---------- EXTRACTED ENTRIES

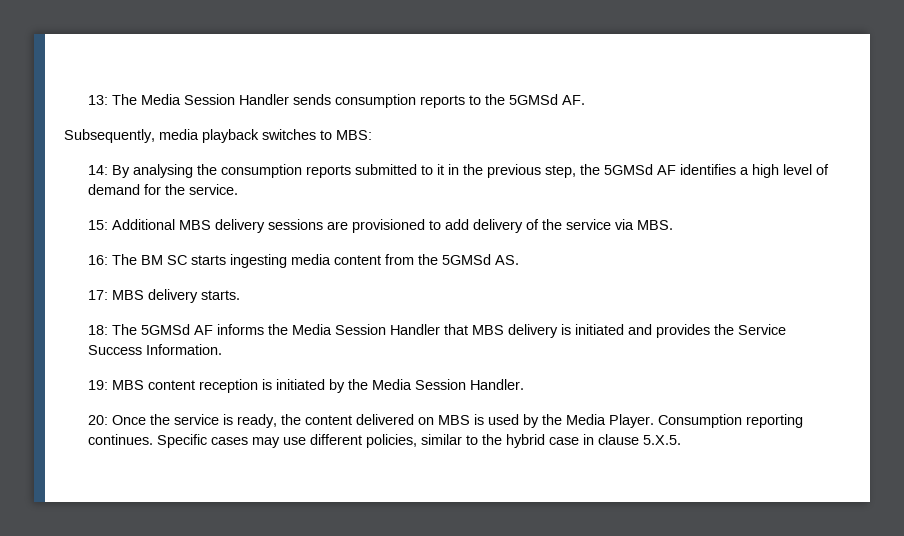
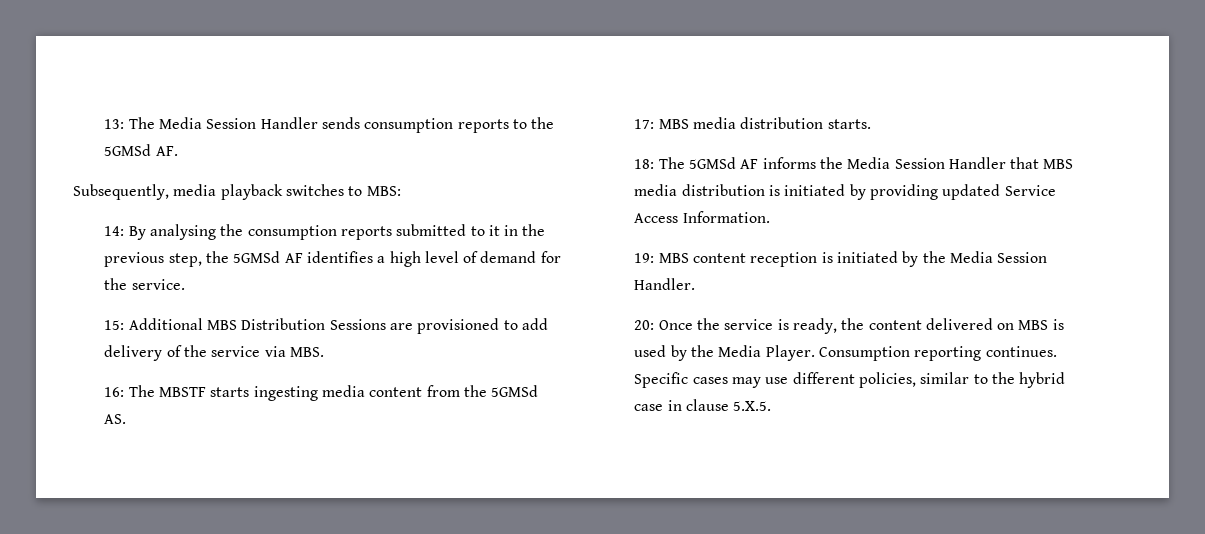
- 15: Additional MBS delivery sessions are provisioned to add delivery of the service via MBS.
+ 15: Additional MBS Distribution Sessions are provisioned to add delivery of the service via MBS.
- 16: The BM SC starts ingesting media content from the 5GMSd AS.
+ 16: The MBSTF starts ingesting media content from the 5GMSd AS.
- 17: MBS delivery starts.
+ 17: MBS media distribution starts.
- 18: The 5GMSd AF informs the Media Session Handler that MBS delivery is initiated and provides the Service Success Information.
+ 18: The 5GMSd AF informs the Media Session Handler that MBS media distribution is initiated by providing updated Service Access Information.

--------------------

__WORK INSTRUCTION__: Set down every record word for word and leave out the pictures.

__RESULT__:
- 15: Additional MBS delivery sessions are provisioned to add delivery of the service via MBS.
+ 15: Additional MBS Distribution Sessions are provisioned to add delivery of the service via MBS.
- 16: The BM SC starts ingesting media content from the 5GMSd AS.
+ 16: The MBSTF starts ingesting media content from the 5GMSd AS.
- 17: MBS delivery starts.
+ 17: MBS media distribution starts.
- 18: The 5GMSd AF informs the Media Session Handler that MBS delivery is initiated and provides the Service Success Information.
+ 18: The 5GMSd AF informs the Media Session Handler that MBS media distribution is initiated by providing updated Service Access Information.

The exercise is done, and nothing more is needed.